Since July last year, Powell has been training full-time at the British Weight Lifting High Performance Centre in Headingley. She lives with a group of fellow weightlifters just down the hill, towards the scene of Ian Botham's phoenix from the Ashes Test in 1981.
One of her housemates happens to be lying flat on his back in the far corner of the gym, getting ready to raise the bar. "Come on Ali!" Powell exhorts. "You can do it."
Ali puffs out his cheeks and indeed does it, straining muscle and sinew but succeeding in hoisting the bar and the collection of weights attached at either end. "That's the medal," he says, smiling. "That's 170 kilos."
Ali Jawad is training for the Paralympics. He was born without legs and suffers from Crohn's disease. He is constantly battling to counter the effects of weight loss.
"Ali is a real inspiration," Powell says. "With Crohn's disease, he gets sick, and training becomes harder, but he still fights for it. He's as motivated as ever to do it. To watch him train is really inspirational. He's already been to one Paralympics and to live and train with someone with that experience can be eye-opening – to see how much hard work and dedication you have to put in to get where you want to go."
Where Powell wants to be is the ExCel in London's Docklands, where the Olympic women's 48kg competition will be contested on 28 July, the day after the opening ceremony.
"The team will be announced in early June," she says, "and between now and then there are certain competitions in which we can make qualifying performances. I'm quite confident but it's going to be a nerve-wracking, exciting time. For me, just getting to the Olympics would be a huge achievement."
A huge achievement for a diminutive young woman with a patently big talent.
"I've always been known for being the small one," Powell says. "At school everyone knew me as 'Little Hannah'. Now I get called 'Atom'. Someone called me 'the Mighty Atom' in a newspaper article and it seems to have stuck. I get called that all the time by my house-mates now.
"My coach has always said to me, 'Your size is something you're always going to get recognised for, because people will see it as different and unusual in a sport like this'. I'm used to it. It's not something that bothers me.
"And it's not something I can change. It's just part of who I am."

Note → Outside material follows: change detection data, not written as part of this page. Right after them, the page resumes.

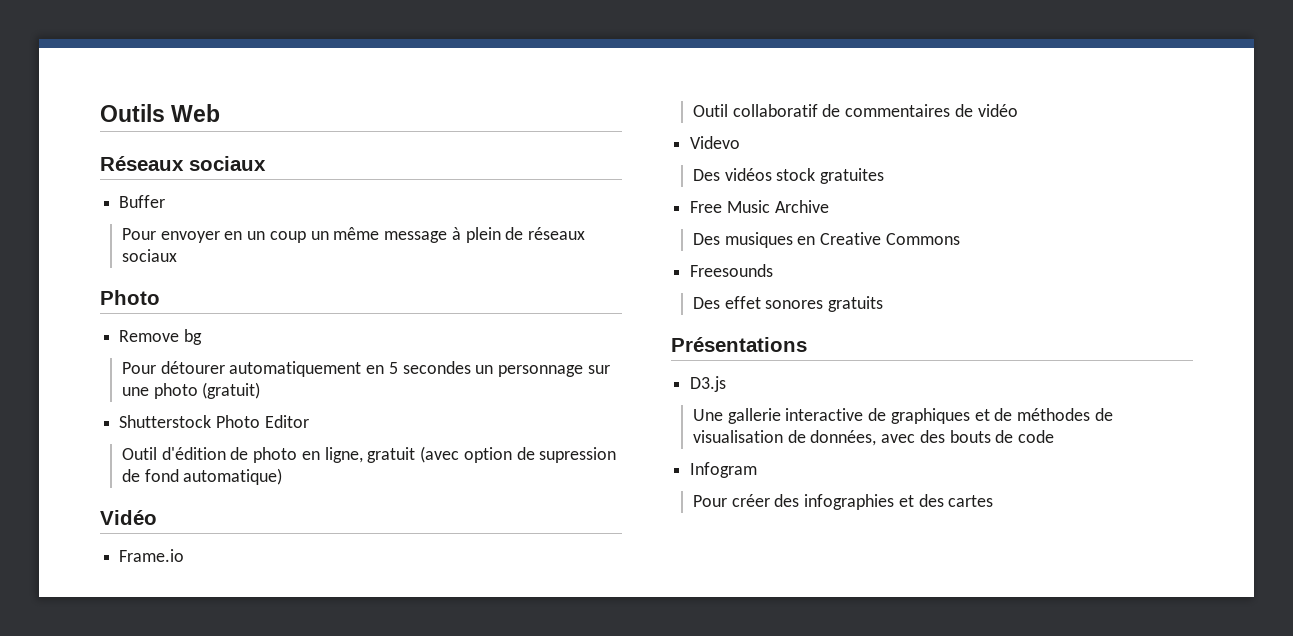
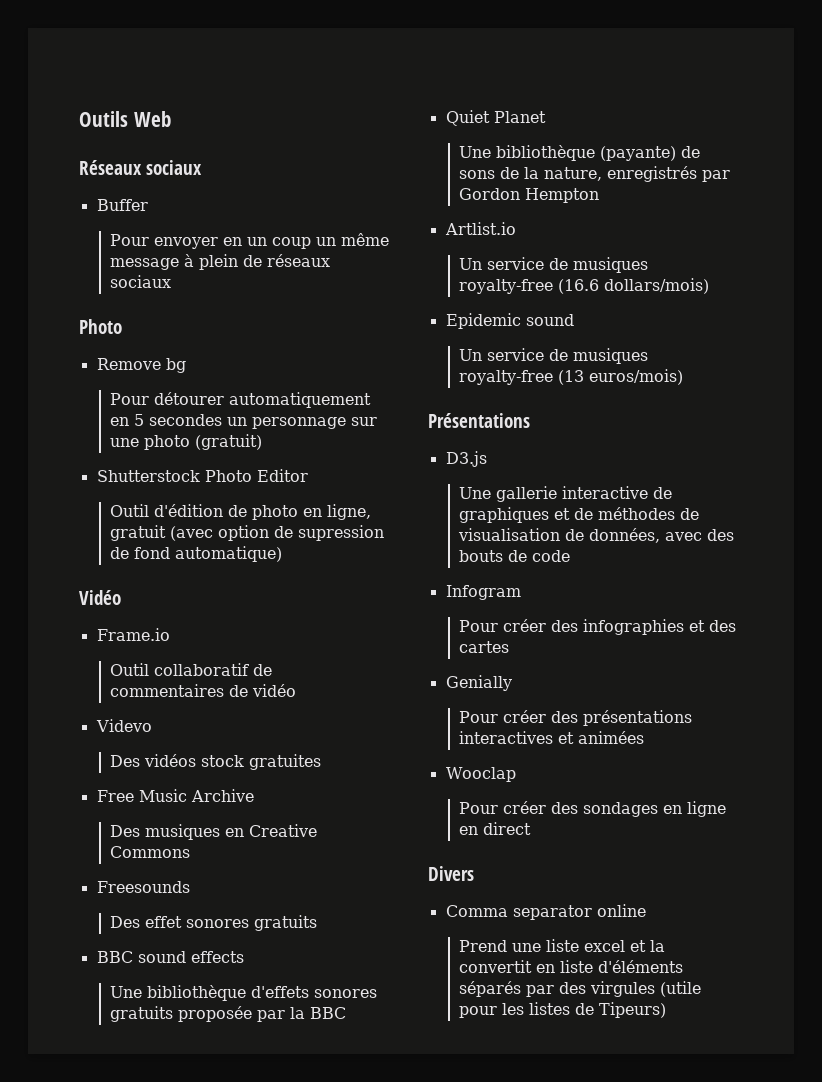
(884, 304) none -> [96,951,244,963] [109,985,377,1001] [109,1006,346,1022] [445,110,546,126] [458,145,700,161] [458,166,730,182] [458,188,599,203] [444,222,516,235] [458,257,648,273] [458,278,709,294] [445,313,574,329] [458,348,648,364] [458,369,683,385] // BBC sound effects // Une bibliothèque d'effets sonores gratuits proposée par la BBC // Quiet Planet // Une bibliothèque (payante) de sons de la nature, enregistrés par Gordon Hempton // Artlist.io // Un service de musiques royalty-free (16.6 dollars/mois) // Epidemic sound // Un service de musiques royalty-free (13 euros/mois)
(994, 501) none -> [445,675,512,691] [458,710,692,726] [458,731,644,744] [445,767,516,782] [458,801,726,817] [458,822,531,835] [428,866,474,881] [445,904,646,920] [458,939,665,952] [458,960,683,973] [458,981,701,997] [458,1002,666,1018] // Genially // Pour créer des présentations interactives et animées // Wooclap // Pour créer des sondages en ligne en direct // Divers // Comma separator online // Prend une liste excel et la convertit en liste d'éléments séparés par des virgules (utile pour les listes de Tipeurs)

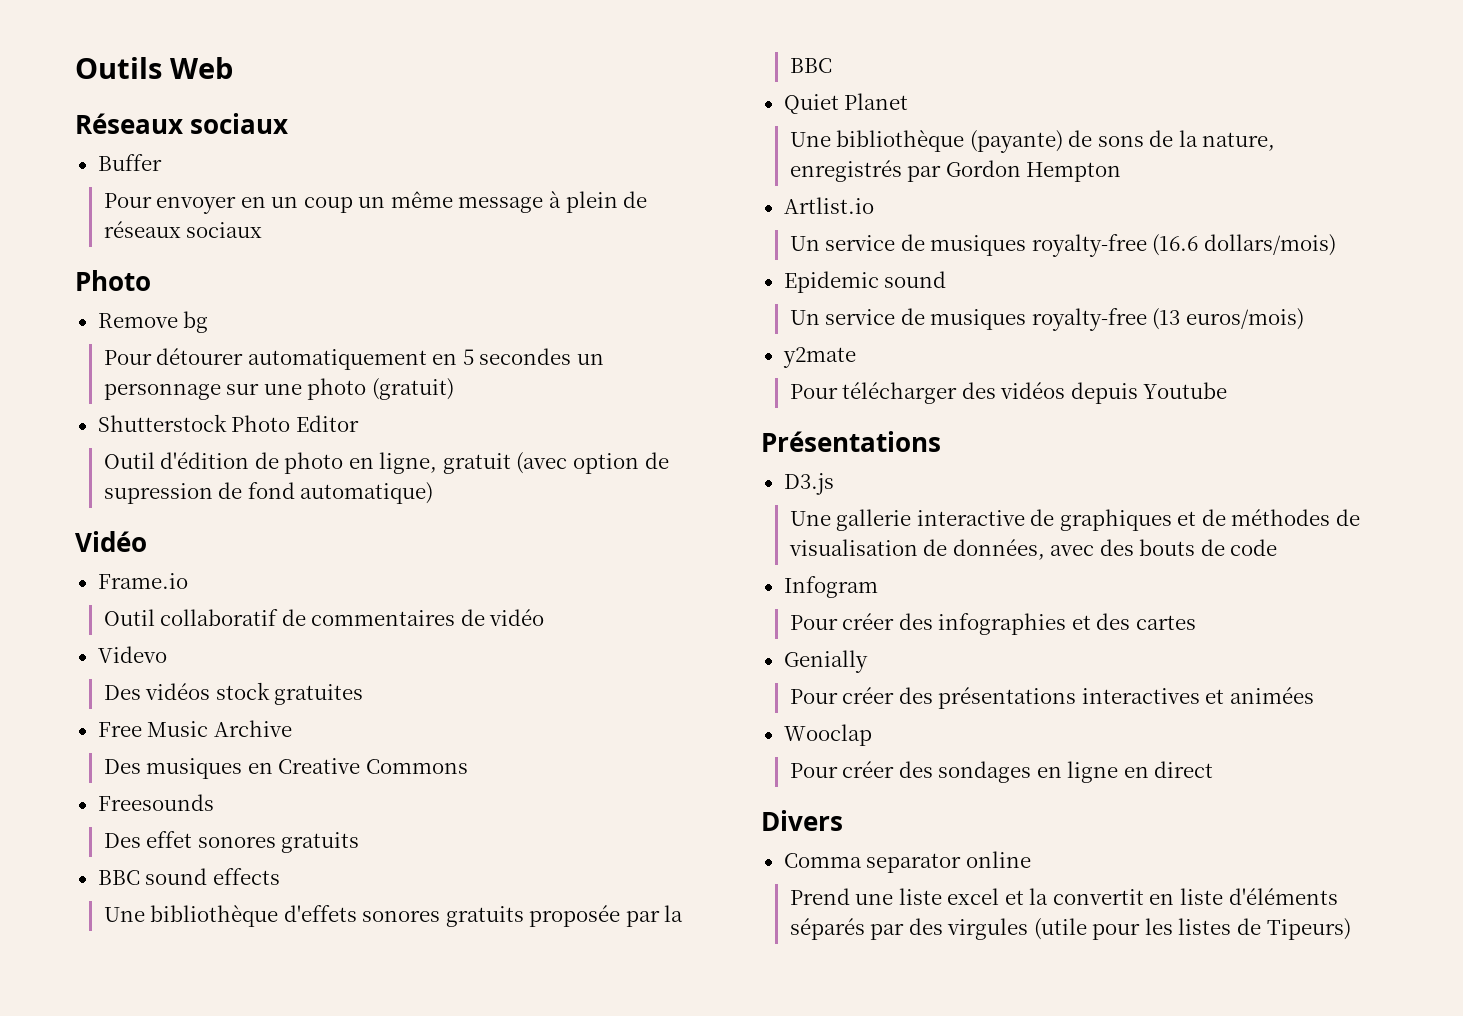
(683, 377) none -> [782,347,856,368] [789,382,1228,404] // y2mate // Pour télécharger des vidéos depuis Youtube

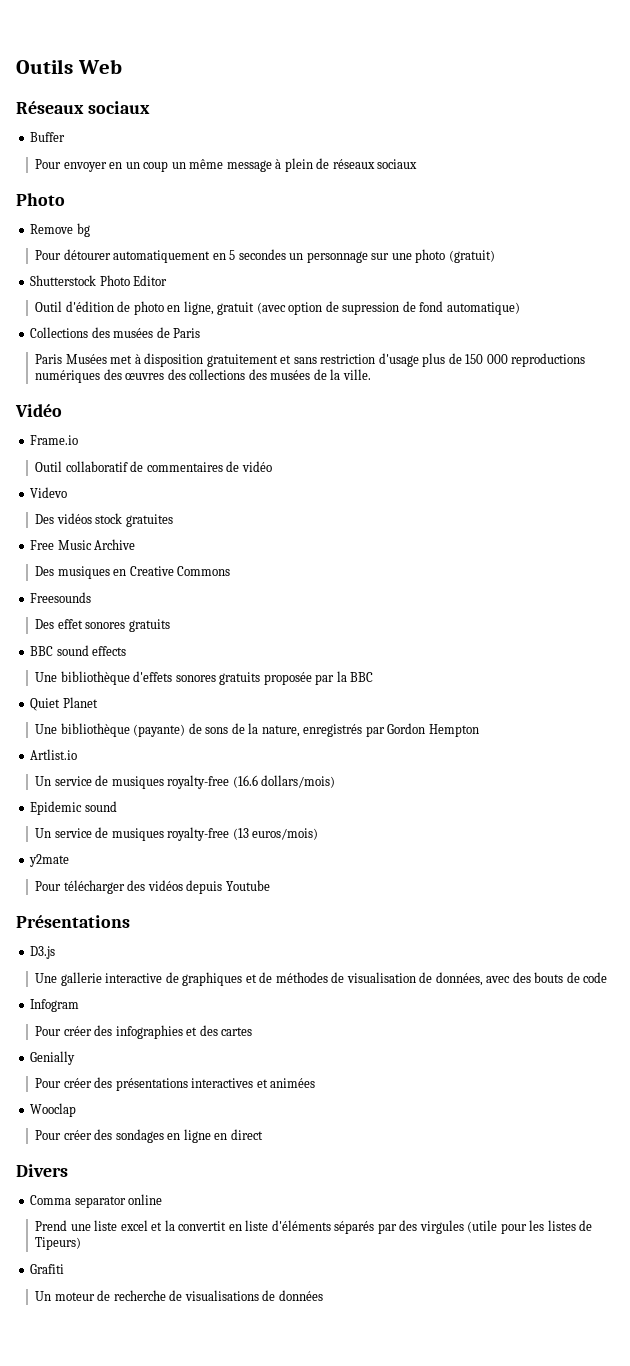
(434, 493) none -> [30,327,201,338] [35,353,586,367] [35,369,371,383] // Collections des musées de Paris // Paris Musées met à disposition gratuitement et sans restriction d'usage plus de 150 000 reproductions numériques des œuvres des collections des musées de la ville.
(1351, 929) none -> [30,1264,65,1274] [35,1290,323,1301] // Grafiti // Un moteur de recherche de visualisations de données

Small packages: tale of the tape
The smallest Olympic champion
Chinese gymnast Lu Li won gold in the asymmetrical bars at the Barcelona Olympics in 1992, earning perfect 10s from all six judges in the final. The 15-year-old stood only 1.36m, 4ft 5 and a half, and weighed 36kg, 5st 9lb.
She is not, however, the lightest Olympic champion. American Aileen Riggin, the 1920 springboard diving champion, weighed 31.5kg, precisely 5st. She was a 14-year-old schoolgirl from Newport, Rhode Island. In later life she played the part of a slave in the 1933 film Roman Scandals and became one of America's first female sportswriters.
The smallest Olympic competitor
North Korean gymnast Choe Myong-hui, who competed at the 1980 Games in Moscow, was only 1.35m, 4ft 5in tall. She weighed a mere 25kg, just 3st 13lb.